Eating Vegan: Tips for Transitioning to a Vegan Diet
Ease into changes. New habits are more likely to stick if you take a gradual approach and employ them consistently. A gradual approach allows you to gather information, learn new recipes and techniques and make changes that will last. It will also help your friends and family understand your goals and hopefully provide the encouragement and support you’ll need for long term success.
Plan to keep changing. Some people cut out red meat as the first step, and then never move beyond that. Have a plan to keep your goal in sight and continue to learn and move forward. What changes will you make after giving up meat? What about chicken…fish…dairy…eggs…?
Don’t punish yourself if you fall off the wagon and revert to old omnivore habits. Get right back on that wagon and don’t worry about what others say. You are taking important steps, reward yourself for each one! The vegan police won’t coming knocking on your door if you knowingly or unknowingly eat something that came from an animal. Acknowledge the reasons and move on.
Get familiar with new ingredients. Ask questions at the store. Visit health food stores such as Mother Earth’s or Whole Foods. You’ll find staff in stores like this much more able to help answer questions about ingredients.
Experiment. Being vegan isn’t simply about removing the meat, it’s about looking at your meal planning in an entirely new way. Once you get going, you should have a whole new world of ingredients open up to you. Get creative, look at cooking like a new hobby, not a chore.
Don’t get intimidated. You may be inspired by all the new foods but feel intimidated about actually cooking with them. Understanding the basics about grains, beans, veggies, etc. helps you to feel comfortable in making substitutions, reinventing old favorites and just creating from scratch based on your favorite foods.

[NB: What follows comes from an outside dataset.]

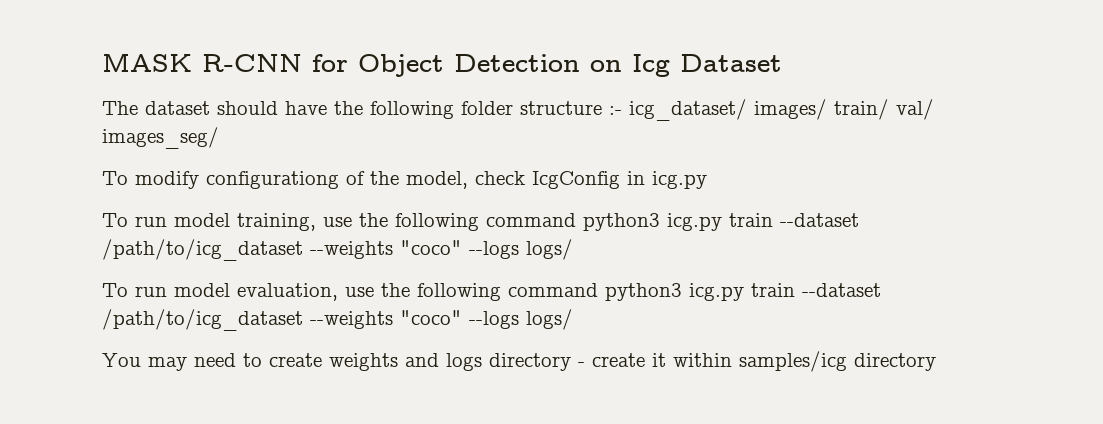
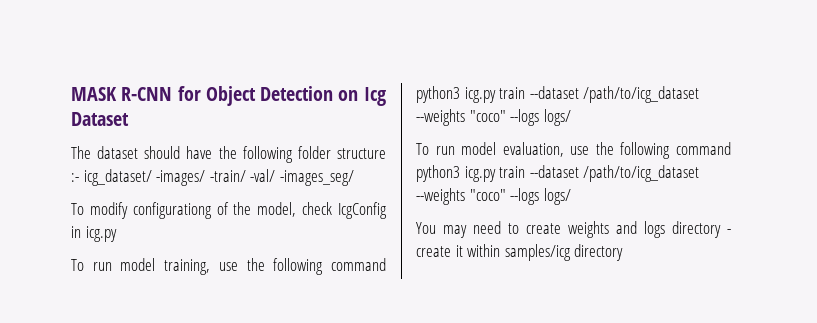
[754,99,934,120] [102,127,219,149] images/ train/ val/ images_seg/ -> [156,169,354,186] -images/ -train/ -val/ -images_seg/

Read labels. Be wary of hidden animal ingredients. The more you start to familiarize yourself with a vegan lifestyle, the easier it will be to spot these ingredients. Casein and whey, for example, are both derived from dairy. Gelatin, which is made from bones, cartilage, tendons and skin of animals, is found in marshmallows, some yogurts and some frosted cereals. Some vegetable fats and oils are derived from animal tallow (fat). You can search online for a complete list.
Watch out for the “Vegan 15” (like the Freshman 15), where you start to put on weight because you begin to consume too many carbs like pasta and rice. Plan your meals – simple as they can be – and be sure to include a wide variety of healthy vegetables, legumes, and whole grains, not just spaghetti!
Create weekly meal plans and try a new recipe each week. Before you know it, you’ll start to have a repertoire of vegan recipes that you feel comfortable with and should have many ingredients in your pantry for emergencies when you haven’t been able to shop.
Make extra! Always increase the serving sizes of the recipes you make, that way you can have leftovers for dinner or you can pack them for lunch. When making burritos, for example, make extra rice and beans. The next night, you can add some veggies and make a rice and bean dish for a slight variation with very little effort.